Впрочем, может, он еще и пригодится.
— Найди мне его, — это звучало не просьбой, а приказом. — Вернись в город, расспроси. Узнай, где он живет.
— Лис!.. — встревожился Пес. — Ты чего это?.. Не лезь на рожон. Один раз мимо могилки проскочил — так хоть вдругорядь не лезь!
— Найди. Мне. Его. А потом катись на все четыре стороны, грязь.
— А если не стану?
— Станешь.

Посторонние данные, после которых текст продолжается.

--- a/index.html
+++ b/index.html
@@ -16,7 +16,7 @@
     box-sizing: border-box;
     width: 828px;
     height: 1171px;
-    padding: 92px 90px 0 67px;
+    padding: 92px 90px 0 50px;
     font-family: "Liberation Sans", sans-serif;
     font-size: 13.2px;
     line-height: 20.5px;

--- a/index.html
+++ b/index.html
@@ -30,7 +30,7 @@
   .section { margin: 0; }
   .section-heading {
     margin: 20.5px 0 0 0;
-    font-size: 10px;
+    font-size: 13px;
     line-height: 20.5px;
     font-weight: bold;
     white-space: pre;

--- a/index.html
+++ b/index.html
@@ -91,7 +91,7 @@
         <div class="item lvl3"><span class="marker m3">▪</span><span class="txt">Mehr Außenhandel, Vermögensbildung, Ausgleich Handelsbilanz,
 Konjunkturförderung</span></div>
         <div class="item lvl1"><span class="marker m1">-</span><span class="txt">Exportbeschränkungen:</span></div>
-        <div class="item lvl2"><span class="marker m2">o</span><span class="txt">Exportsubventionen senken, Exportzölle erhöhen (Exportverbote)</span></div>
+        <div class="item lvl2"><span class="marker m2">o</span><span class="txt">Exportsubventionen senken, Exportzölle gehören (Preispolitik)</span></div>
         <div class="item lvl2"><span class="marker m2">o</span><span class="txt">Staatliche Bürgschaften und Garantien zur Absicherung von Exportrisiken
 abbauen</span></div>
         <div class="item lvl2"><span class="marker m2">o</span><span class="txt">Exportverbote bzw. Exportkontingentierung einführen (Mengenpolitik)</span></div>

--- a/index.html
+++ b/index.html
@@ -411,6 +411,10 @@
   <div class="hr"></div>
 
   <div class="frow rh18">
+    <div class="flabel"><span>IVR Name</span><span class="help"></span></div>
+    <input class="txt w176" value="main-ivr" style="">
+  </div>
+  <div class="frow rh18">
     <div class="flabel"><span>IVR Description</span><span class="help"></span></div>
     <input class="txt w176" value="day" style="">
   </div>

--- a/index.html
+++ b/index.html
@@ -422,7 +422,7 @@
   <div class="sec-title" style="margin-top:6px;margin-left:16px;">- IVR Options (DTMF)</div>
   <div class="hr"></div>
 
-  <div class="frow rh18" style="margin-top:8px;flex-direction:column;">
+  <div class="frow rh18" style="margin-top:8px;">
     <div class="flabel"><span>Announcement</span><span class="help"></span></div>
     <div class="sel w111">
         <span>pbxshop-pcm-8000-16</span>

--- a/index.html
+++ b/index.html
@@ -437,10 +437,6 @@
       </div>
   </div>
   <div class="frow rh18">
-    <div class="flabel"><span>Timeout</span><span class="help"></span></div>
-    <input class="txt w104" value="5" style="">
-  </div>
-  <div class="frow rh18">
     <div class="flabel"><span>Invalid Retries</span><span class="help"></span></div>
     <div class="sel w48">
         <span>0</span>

Иначе я уж как угодно доползу до любого города и порасскажу о твоих делишках. Так порасскажу, что тебя будут днем с огнем искать. А когда найдут, сдыхать будешь медленно и в муках, сам знаешь.
Бывший, теперь уже, подельник какое-то время всматривался в его тусклые, но полные неукротимой ненависти глаза, затем отвернулся, гадливо сплюнул.
— Сволочь ты редкостная, — бросил он. — Совсем нутро прогнило. А вроде ж нормальный был… Ладно, дьявол с тобой. Сыщу тебе твоего лекаря. Но ты ж понимаешь, что беда будет?
— Будет, — с мрачным удовлетворением подтвердил Лис. — Я свою до конца допью. Но и он нахлебается.
***
— Мастер, вы к семье Мориске собираетесь?
Виллем, укладывавший в сумку инструменты и снадобья, необходимые для перевязки, кивнул:
— Да, к ним. Кстати, могу задержаться: видел днем ван Слакена, он сказал, что с утра вроде неважно с парнишкой было. Если что, ты ложись спать, не жди.
— Хорошо. Мастер, я тут что подумал…
— Что?
— Мне, наверное, стоило бы с отцом Клаэса поговорить. Рассказать, что это от меня тот человек про них узнал.
— Думаешь?
Лекарь аккуратно положил на стол оставшиеся инструменты, отодвинул сумку и знаком подозвал подопечного к себе. Такой разговор стоил того, чтобы уделить ему время, несмотря ни на какую спешку. Гвидо присел рядом с ним на скамью.
— Это ведь все равно моя вина, — заговорил он. — Конечно, я не хотел ничего плохого, а наоборот, надеялся, что ему помогут. Но если бы я больше доверял вам и мастеру ван Слакену, если бы точно знал, что вы делаете все, что можно сделать, то ничего бы этого не было. Вот потому и думаю, что нужно сказать. Иногда сомневаюсь: в конце концов, это же ничего не изменит. Ну будет он знать, что это я — и что дальше?.. Но потом все равно кажется, что нужно признаться. А вы как считаете, мастер? Стоит или нет?
Лекарь помолчал.
— Знаешь, есть ситуации, в которых невозможно ничего решить с помощью разума, — наконец ответил он. — Твое признание ничего не изменит — да, пожалуй, что это так. Но в то же время — изменит, возможно, очень многое. Решай сам, сердцем. Если чувствуешь, что это важно и нужно — действуй. Поступай так, чтобы на душе было спокойно. Понял?